Words came running out of me, one over the other. “You realize that my father won’t leave us alone? He can’t help himself. He meddles. He won’t attack us directly. Instead, he’ll find some ancient god with an axe to grind and suggest to him that Atlanta might be a nice place to put down roots, just so he can watch us take him down. Didn’t you see him? He was so happy I passed his little test. He’s already thinking of ways he can manipulate and use me and you.”
“That’s fine,” Curran said. “He’ll meddle with us instead of the Pack and we’ll deal with it. The real question is, will you still love me if I’m not Beast Lord?”
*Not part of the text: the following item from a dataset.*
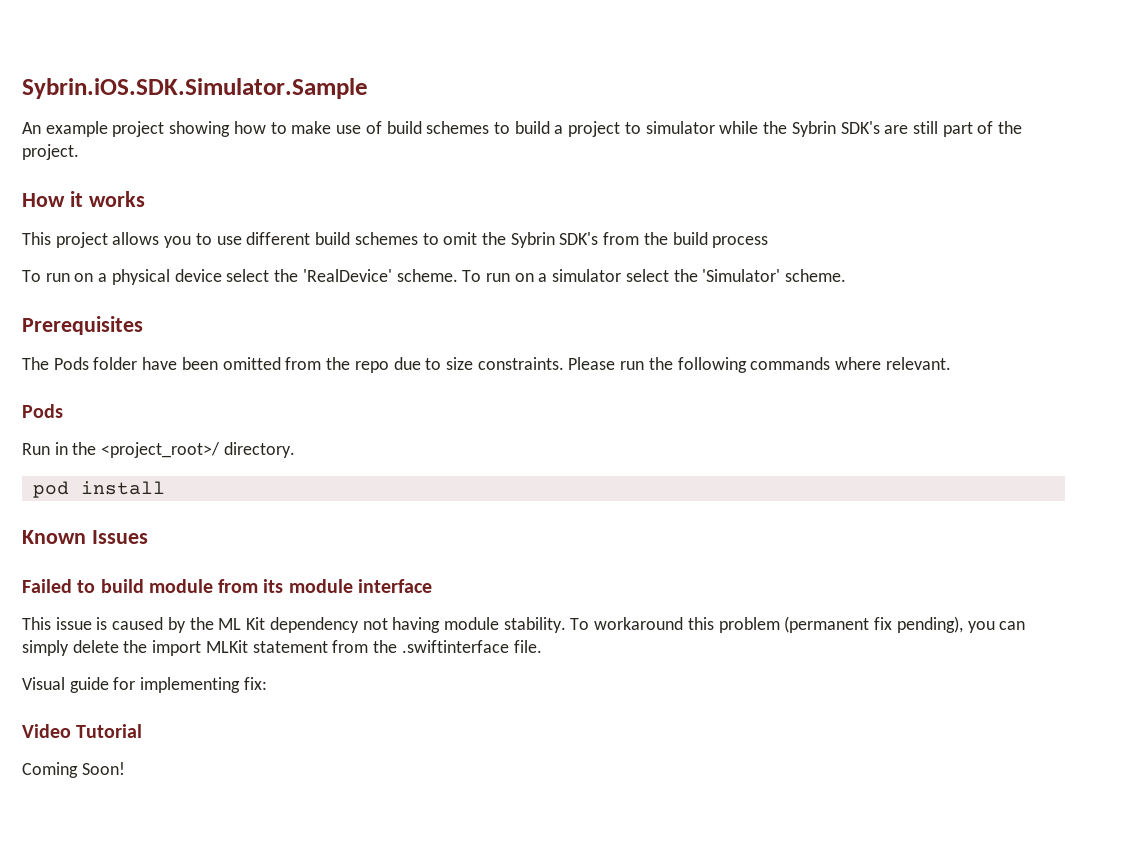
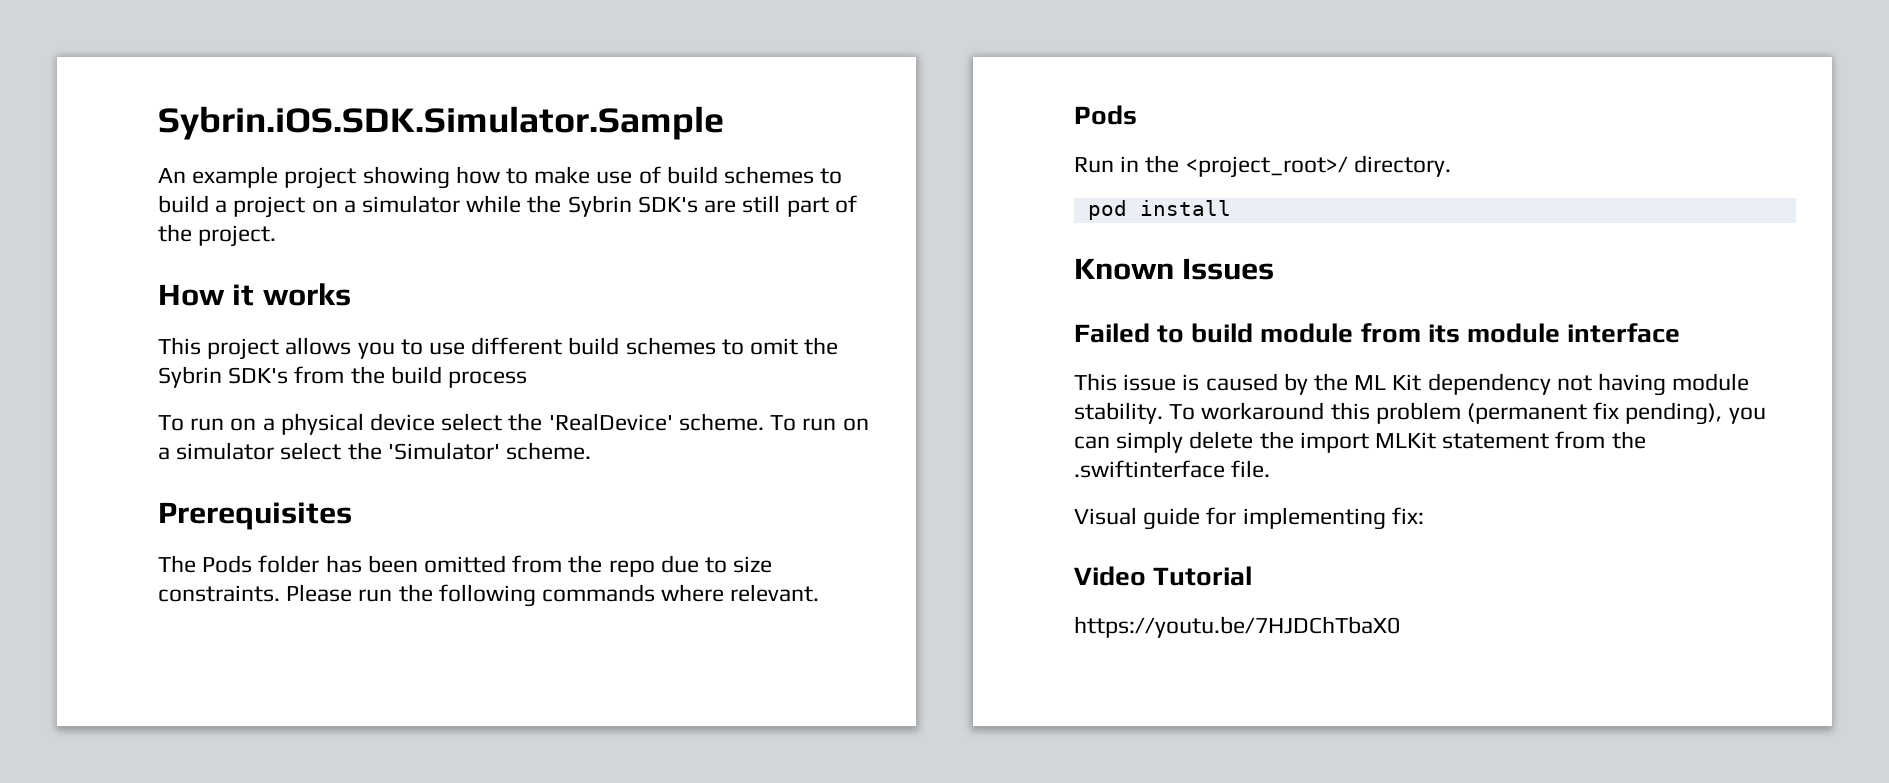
[624,122,641,134] to -> [311,200,356,213] on a
[142,357,178,370] have -> [325,555,362,573] has
[22,762,125,778] Coming Soon! -> [1074,616,1400,638] https://youtu.be/7HJDChTbaX0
I put my arms around him. “Of course I’ll still love you, you stupid idiot. The Beast Lord is an arrogant jerk. I never wanted him. I only wanted Curran.”
“Stay with me,” he said.
“Always,” I told him.
EPILOGUE
“I LIKE THIS ONE,” Julie announced.
I surveyed the three-story house. Solid, with thick walls and grates over the windows, it was built post-Shift from hard brown stone. Curran tilted his head. The announcement of our retirement had hit the Pack first thing in the morning and spawned a shit storm of enormous proportions. We were supposed to be attending an emergency Pack Council session, except the three of us sneaked out of the Keep instead. We had breakfast at a small mom-and-pop joint and then stopped by a Pack real estate office. Once Nina, the real estate agent, a red-haired woman in her forties, regained her ability to speak, she sprang into action. This was the third house we had seen and I really liked it. It sat by itself on a five-acre lot on the outskirts of Atlanta, only three miles from Cutting Edge. Peach trees grew in the back, but the house itself sat in the middle of what would be a grassy lawn in the spring. Julie circled around and reported the presence of a pool in the backyard.